[Provided entries Boundary: Start]

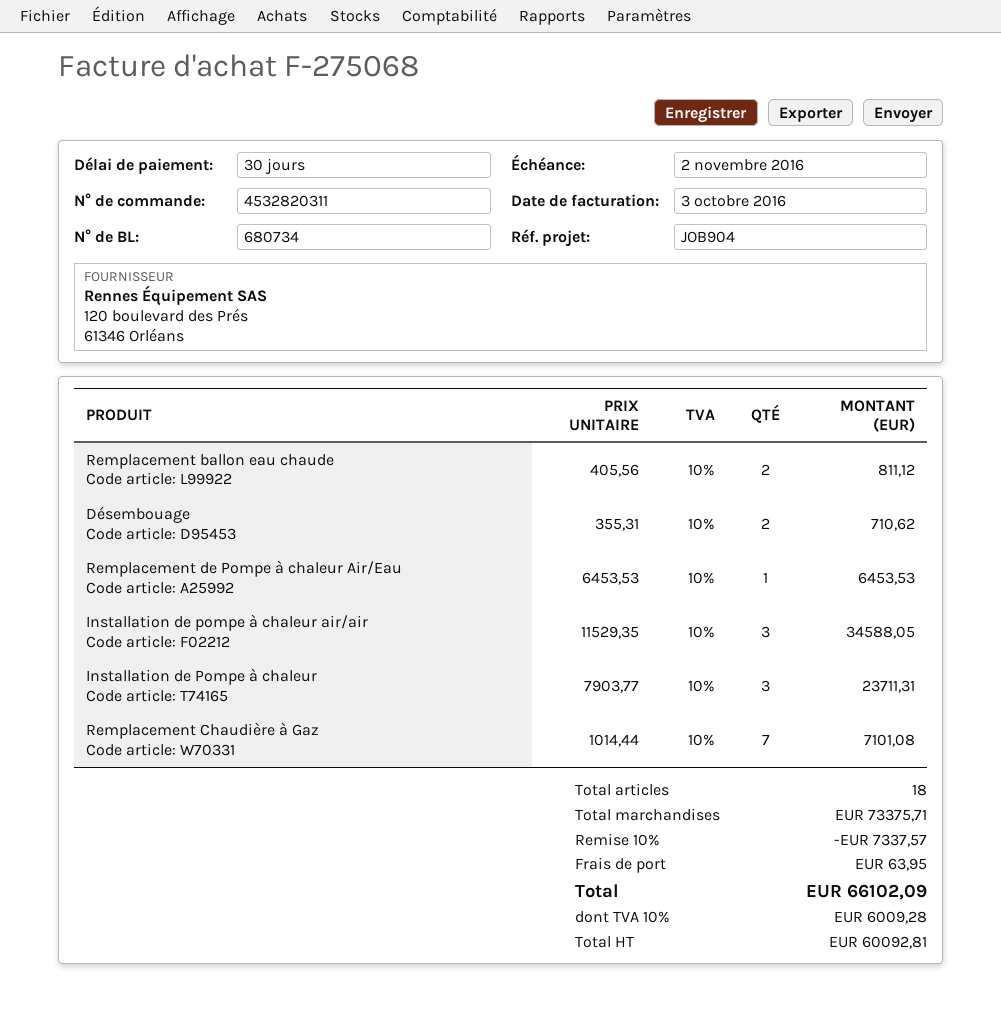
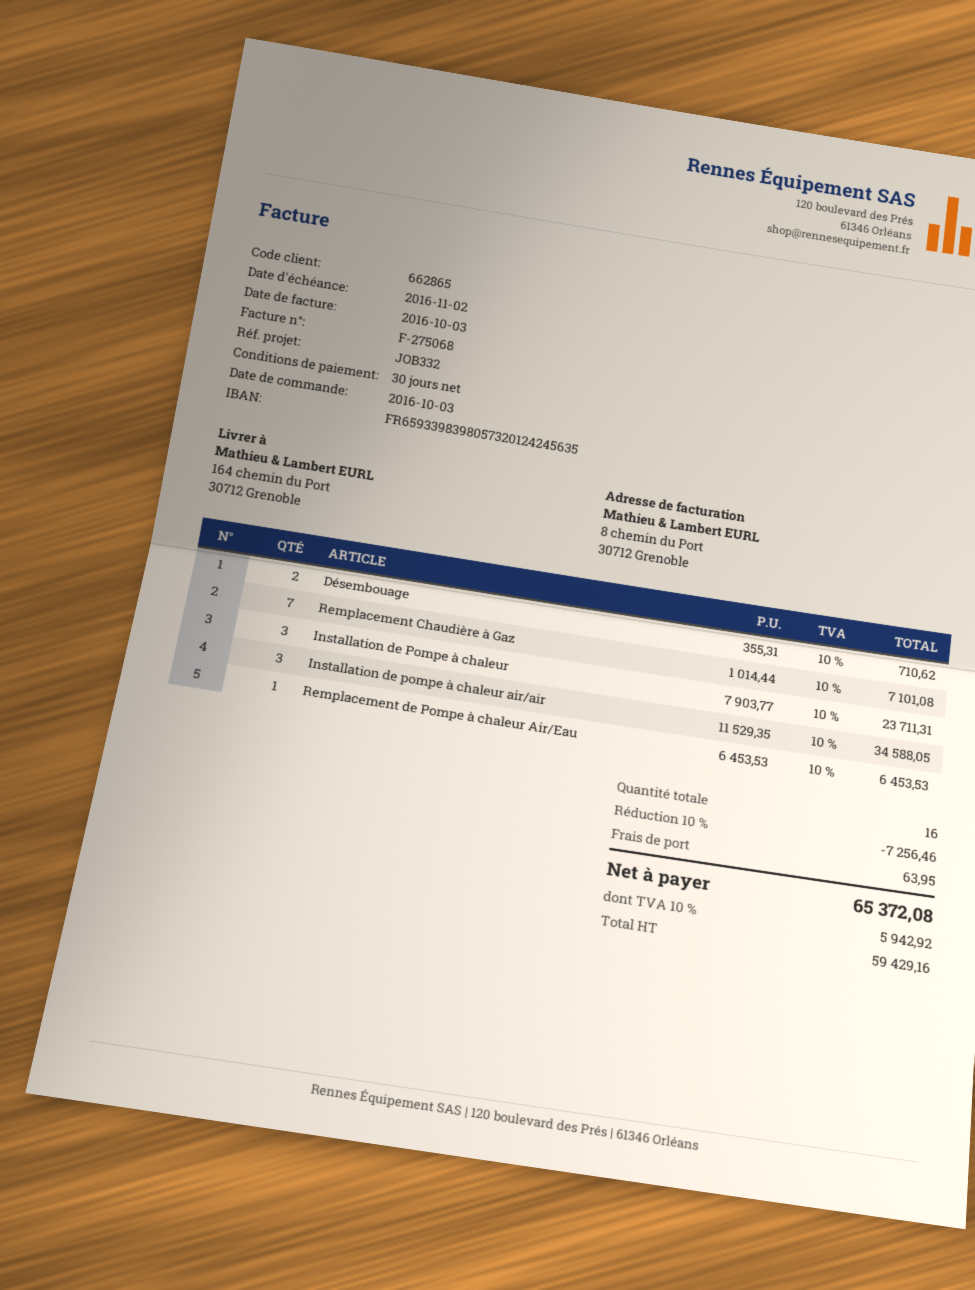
reference: JOB904 -> JOB332
Remplacement ballon eau chaude: 2 x 405.56 = 811.12 -> none
total quantity: 18 -> 16
discount: 10% = 7337.57 -> 10% = 7256.46
net: 60092.81 -> 59429.16
tax: 10% = 6009.28 -> 10% = 5942.92
total: 66102.09 -> 65372.08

[Provided entries Boundary: End]

Assignment » Copy out all lines above holding "total".

Solution to the exercise »
total quantity: 18 -> 16
total: 66102.09 -> 65372.08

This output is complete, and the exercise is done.